### WHAT TO DO
Look for the line that has "- It's smelly, creepy, and" in the material below; please repeat it and every line after it, exactly, up to and including the line that has "- Pick up the bone.", and nothing else.

-------- GIVEN RECORDS

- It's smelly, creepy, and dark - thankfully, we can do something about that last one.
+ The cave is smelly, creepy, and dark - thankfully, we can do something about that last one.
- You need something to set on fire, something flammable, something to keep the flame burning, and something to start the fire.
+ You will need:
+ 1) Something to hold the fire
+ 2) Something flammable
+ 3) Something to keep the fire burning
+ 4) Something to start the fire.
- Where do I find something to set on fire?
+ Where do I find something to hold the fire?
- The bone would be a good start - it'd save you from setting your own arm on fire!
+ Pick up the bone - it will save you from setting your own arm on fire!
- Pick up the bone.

----------------
-------- GIVEN RECORDS

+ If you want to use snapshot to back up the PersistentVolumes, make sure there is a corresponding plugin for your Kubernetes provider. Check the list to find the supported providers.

----------------

### YOUR SOLUTION
- It's smelly, creepy, and dark - thankfully, we can do something about that last one.
+ The cave is smelly, creepy, and dark - thankfully, we can do something about that last one.
- You need something to set on fire, something flammable, something to keep the flame burning, and something to start the fire.
+ You will need:
+ 1) Something to hold the fire
+ 2) Something flammable
+ 3) Something to keep the fire burning
+ 4) Something to start the fire.
- Where do I find something to set on fire?
+ Where do I find something to hold the fire?
- The bone would be a good start - it'd save you from setting your own arm on fire!
+ Pick up the bone - it will save you from setting your own arm on fire!
- Pick up the bone.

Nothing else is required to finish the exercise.